Introduction

In the construction industry, the sustainability of construction materials is now a critical issue. There has been a remarkable momentum in the last decade to use industrial by-products in the construction sector to achieve sustainability. Time and cost are the most critical considerations to be included in the preparation of each project during the construction project (Aprianti et al. 2015; Zhong and Wu 2015; Kylili and Fokaides 2017; Mirzahosseini et al. 2019; Latif et al. 2020c). In traditional and industrial constructions, conventional concrete and high-performance concrete (HPC) have been commonly used, respectively. The HPC is a composite material that has been used to withstand environmental conditions in the manufacture of high-strength concrete used in bridges, tall buildings, tunnels, and pavement structures. In addition, in structural applications, the durability and workability of the HPC are essential considerations. A complex method has been used to develop the technological characteristics of concrete to achieve the necessary characteristics of the HPC (Kasperkiewicz et al. 1995; Chou et al. 2011; Zhong and Wille 2015; Gonzalez-Corominas and Etxeberria 2016; Hoang et al. 2016; Wang et al. 2019; Kaloop et al. 2020).

Nowadays, artificial intelligence has been widely used for prediction and other purposes in engineering fields (Borhana et al. 2020; Ehteram et al. 2020a; Latif et al. 2021b, c; Ehteram et al. 2020b, c; Lai et al. 2020; Latif et al. 2020a, b, 2021a; Najah et al. 2021; Parsaie et al. 2021; Jumin et al. 2021; Latif and Ahmed 2021). To measure the HPC and CCS and test the input variables, many of the previous studies used soft computing techniques (Gupta et al. 2006; Chopra et al. 2018; Dutta et al. 2018; Yaseen et al. 2018; Al-Shamiri et al. 2019, 2020; Vakharia and Gujar 2019; Young et al. 2019; Feng et al. 2020; Latif 2021). For instance, Abuodeh et al. (2020) employed two deep machine learning techniques, namely sequential feature selection (SFS) and neural interpretation diagram (NID), to classify the essential material constituents that affect the artificial neural network (ANN).
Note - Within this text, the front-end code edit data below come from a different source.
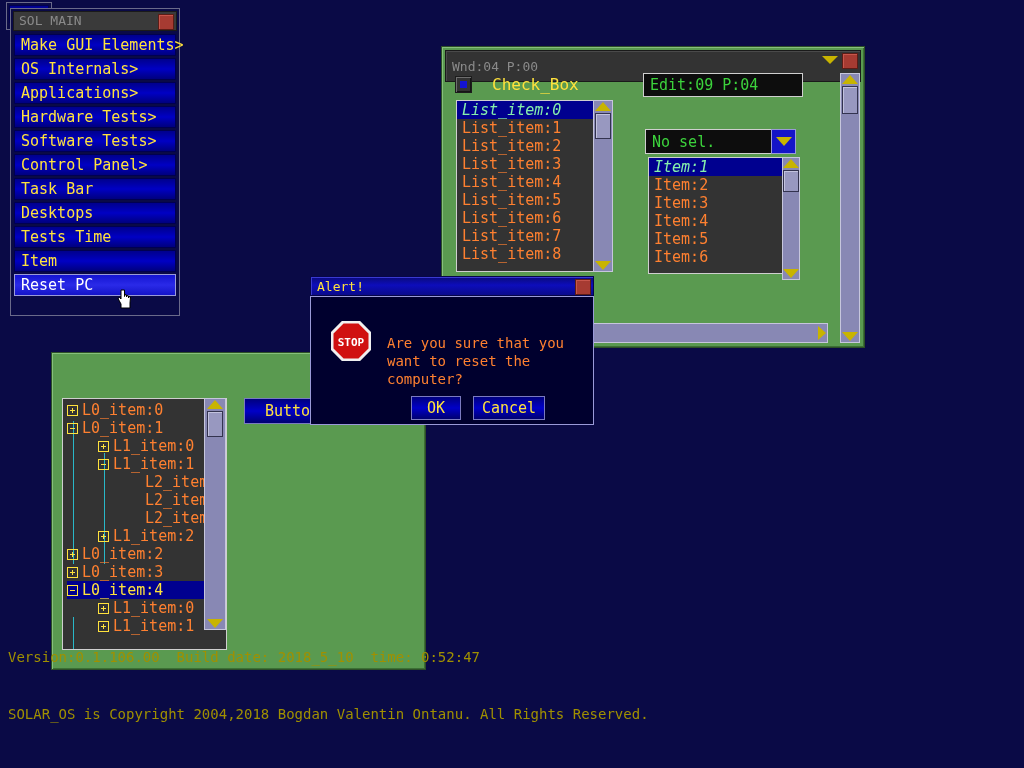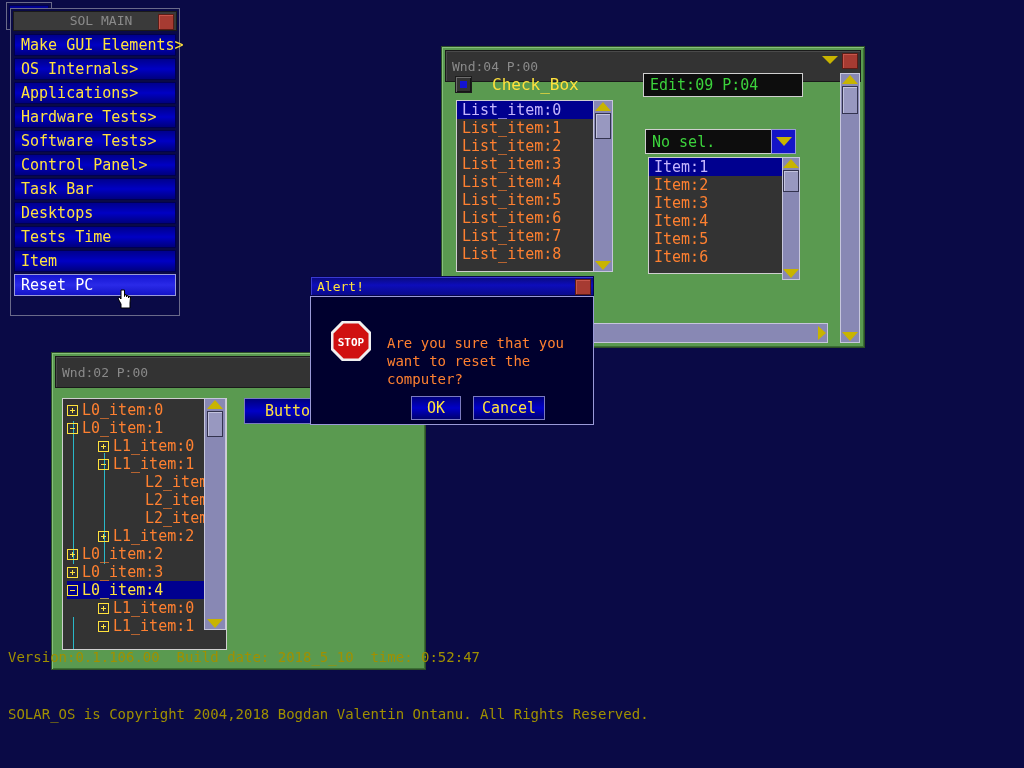--- a/index.html
+++ b/index.html
@@ -126,9 +126,8 @@
     margin: 2px 2px 3px 2px;
   }
   #mainmenu .mtitle span {
-    color: #8a8a8a; font-size: 13px; line-height: 18px; padding-left: 12px; display: block;
-    font-family: "DejaVu Sans Mono", "Liberation Mono", monospace;
-    text-align: center;
+    color: #8a8a8a; font-size: 13px; line-height: 18px; padding-left: 5px; display: block;
+    font-family: "DejaVu Sans Mono", "Liberation Mono", monospace;
   }
   .menuitem {
     height: 22px;

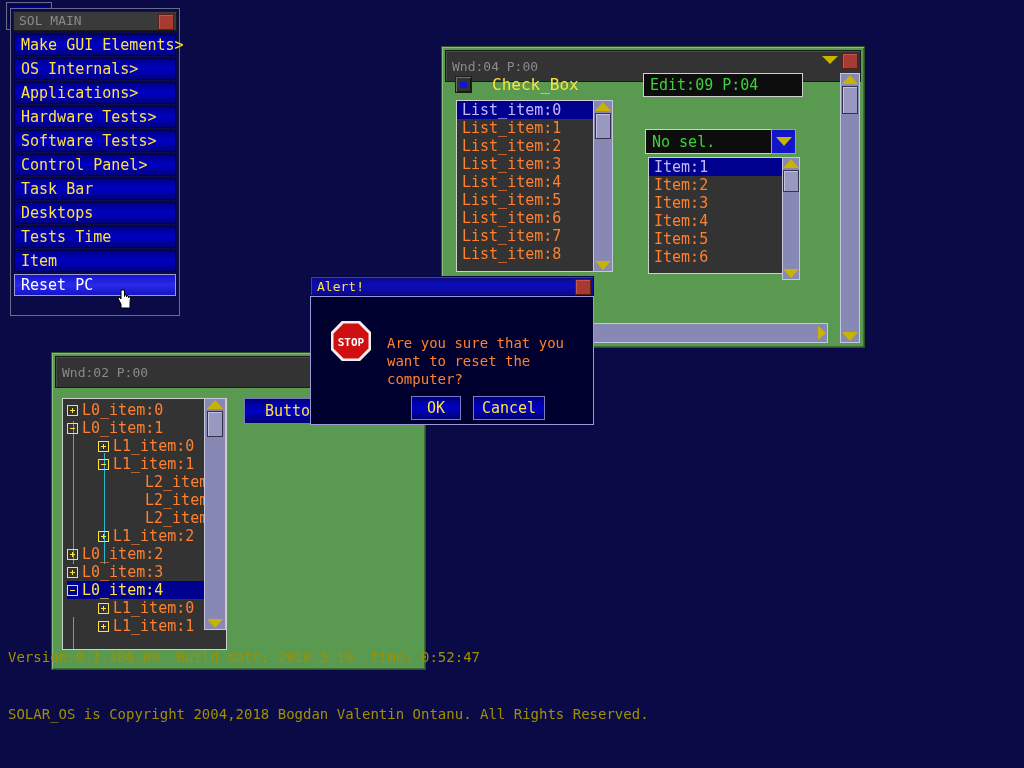--- a/index.html
+++ b/index.html
@@ -79,7 +79,7 @@
     white-space: nowrap;
     font-family: "DejaVu Sans Mono", "Liberation Mono", monospace;
   }
-  .lbitem.sel { background: #00008f; color: #c4b5fd; }
+  .lbitem.sel { background: #00008f; color: #86efac; font-style: italic; }
 
   
   .sb-v {

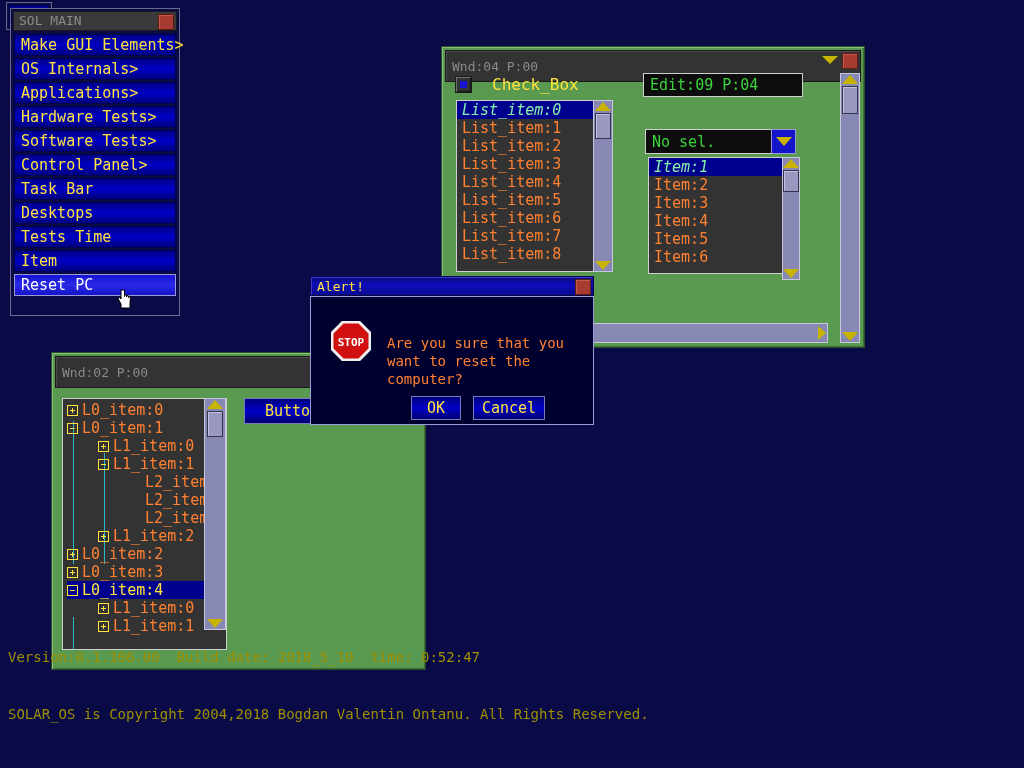--- a/index.html
+++ b/index.html
@@ -351,11 +351,6 @@
 
   <div class="win frame-green" style="left:51px; top:352px; width:375px; height:318px;">
 
-    <div class="titlebar" style="margin:3px 3px 0 3px; width:367px;">
-      <span class="tlabel">Wnd:02 P:00</span>
-      <div class="tri-down-title"></div>
-      <div class="closebox"></div>
-    </div>
 
     <div class="darkbox" style="position:absolute; left:10px; top:45px; width:165px; height:252px;">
Based on the material quantities, they used 110 ultra-high performance concrete (UHPC) compressive strength tests to train the ANN. As a result, four material components were chosen, primarily cement, fly ash, silica fume, and water, and then used in the ANN to determine more precise predictions than the model with all eight material components. Finally, based on the four chosen material constituents, they have developed a nonlinear regression model. Their findings show that the use of ANN with SFS and NID greatly enhanced the model’s accuracy and offered useful insights into the predictions of ANN compressive intensity for various UHPC mixes.

Ling et al. (2019) optimized support vector machine (SVM) model by K-Fold cross validation for predicting and evaluating the degradation of CCS in a complicated marine environment. They also built ANN and decision tree (DT) to compare the prediction precision with the SVM model. Their results showed that the SVM model had the best prediction performance.
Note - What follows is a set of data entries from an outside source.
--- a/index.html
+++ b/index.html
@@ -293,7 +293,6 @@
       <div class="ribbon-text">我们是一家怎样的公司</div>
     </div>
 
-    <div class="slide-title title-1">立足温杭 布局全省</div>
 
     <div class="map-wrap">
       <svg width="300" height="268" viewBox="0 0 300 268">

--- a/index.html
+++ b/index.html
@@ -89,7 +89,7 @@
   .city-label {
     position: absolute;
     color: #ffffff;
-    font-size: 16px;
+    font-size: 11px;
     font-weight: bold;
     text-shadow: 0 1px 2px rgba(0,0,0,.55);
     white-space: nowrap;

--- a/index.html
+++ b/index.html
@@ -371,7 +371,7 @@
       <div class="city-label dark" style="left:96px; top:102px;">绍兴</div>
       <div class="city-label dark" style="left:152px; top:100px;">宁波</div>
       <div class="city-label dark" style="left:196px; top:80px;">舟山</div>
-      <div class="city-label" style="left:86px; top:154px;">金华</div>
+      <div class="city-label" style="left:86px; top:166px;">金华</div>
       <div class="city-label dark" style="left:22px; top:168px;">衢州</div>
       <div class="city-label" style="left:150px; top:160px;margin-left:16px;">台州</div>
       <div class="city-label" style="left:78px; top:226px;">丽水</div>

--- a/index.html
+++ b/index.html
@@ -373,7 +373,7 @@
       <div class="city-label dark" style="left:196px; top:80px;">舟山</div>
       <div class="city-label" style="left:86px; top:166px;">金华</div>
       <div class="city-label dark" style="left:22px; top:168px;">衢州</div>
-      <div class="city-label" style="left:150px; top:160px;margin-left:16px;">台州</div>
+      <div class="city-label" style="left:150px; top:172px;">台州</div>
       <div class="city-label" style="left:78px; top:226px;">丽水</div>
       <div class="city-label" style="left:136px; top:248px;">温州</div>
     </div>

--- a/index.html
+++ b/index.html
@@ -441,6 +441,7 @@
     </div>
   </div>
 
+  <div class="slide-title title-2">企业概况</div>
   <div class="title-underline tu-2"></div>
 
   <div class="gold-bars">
Furthermore, Shaqadan (2020) developed SVM and neural network models to predict the CCS using five input variables, including silica additive fraction. He used a 90 samples data set and measured compressive strength after 3 and 28 days for different levels of milling time. According to his result, both SVM and ANN showed a good correlation coefficient of 0.929 and 0.986, respectively.

Another study were proposed by Naderpour et al. (2018) to predict recycled aggregate concrete compressive strength using ANN. In their analysis, they used 139 existing sets of data derived from 14 published literature sources to create training and testing data for ANN model creation. Their findings suggest that the ANN is a useful method for predicting the compressive strength of recycled aggregate concrete, which is made up of various forms and sources of recycled aggregates.
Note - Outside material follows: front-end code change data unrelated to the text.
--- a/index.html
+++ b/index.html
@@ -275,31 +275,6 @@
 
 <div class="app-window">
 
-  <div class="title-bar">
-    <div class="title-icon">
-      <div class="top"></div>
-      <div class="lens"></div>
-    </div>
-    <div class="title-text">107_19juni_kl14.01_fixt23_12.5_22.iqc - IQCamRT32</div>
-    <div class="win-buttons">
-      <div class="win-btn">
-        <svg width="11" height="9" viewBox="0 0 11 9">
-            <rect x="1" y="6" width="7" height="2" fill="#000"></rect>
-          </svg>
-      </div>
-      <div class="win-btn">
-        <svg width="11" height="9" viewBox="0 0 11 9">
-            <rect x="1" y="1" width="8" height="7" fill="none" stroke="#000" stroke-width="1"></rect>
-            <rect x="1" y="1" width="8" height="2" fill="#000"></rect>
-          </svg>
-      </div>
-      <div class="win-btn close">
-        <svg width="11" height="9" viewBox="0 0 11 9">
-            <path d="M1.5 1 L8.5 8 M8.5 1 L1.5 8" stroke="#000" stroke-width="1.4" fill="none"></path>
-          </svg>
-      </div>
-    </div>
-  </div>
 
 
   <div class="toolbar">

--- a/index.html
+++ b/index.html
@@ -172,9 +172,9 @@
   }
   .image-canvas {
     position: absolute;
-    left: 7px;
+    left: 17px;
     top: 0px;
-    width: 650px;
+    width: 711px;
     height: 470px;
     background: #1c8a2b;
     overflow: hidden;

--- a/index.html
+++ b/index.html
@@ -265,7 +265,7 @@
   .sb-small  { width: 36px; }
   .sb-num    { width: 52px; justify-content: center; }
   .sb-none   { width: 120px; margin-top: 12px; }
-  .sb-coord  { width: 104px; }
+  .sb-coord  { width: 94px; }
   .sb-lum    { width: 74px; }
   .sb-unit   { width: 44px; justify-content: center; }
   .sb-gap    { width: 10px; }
Moreover, Deng et al. (2018) proposed a study using a deep learning model to predict the compressive strength of recycled concrete. In their study, softmax regression was used to construct their proposed model. Their findings revealed that the prediction model based on deep learning outperforms the conventional neural network model in terms of precision, performance, and generalization ability, and could be considered a new approach for calculating the strength of recycled concrete.

Furthermore, Latif (2021) conducted a research on developing deep learning model for predicting CCS. He developed long short-term memory (LSTM) model and applied SVM as a conventional machine learning model in order to compare the accuracy of both models. According to his finding, LSTM outperformed SVM with R2=0.98, R2= 0.78, MAE=1.861, MAE=6.152, and RMSE=2.36, RMSE=7.93, respectively.

In addition, Van Dao et al. (2019) applied an adaptive neuro-fuzzy inference system (ANFIS) and ANN for compressive strength prediction of geopolymer concrete (GPC). They have prepared concrete mixtures as input parameters. Their findings revealed that ANN and ANFIS models were successfull, but ANFIS was better than ANN.

In this paper, BDTR and SVM have been developed for predicting CCS.

Materials and methods

Data set

Nine multivariate variables already reported have been used as input parameters in order to predict the concrete compressive strength. The basic compressive intensity of the output variable is (megapascal-MPa). The number of instances is 1030, and no missing data is available. The selection of dataset components is represented in Table 1.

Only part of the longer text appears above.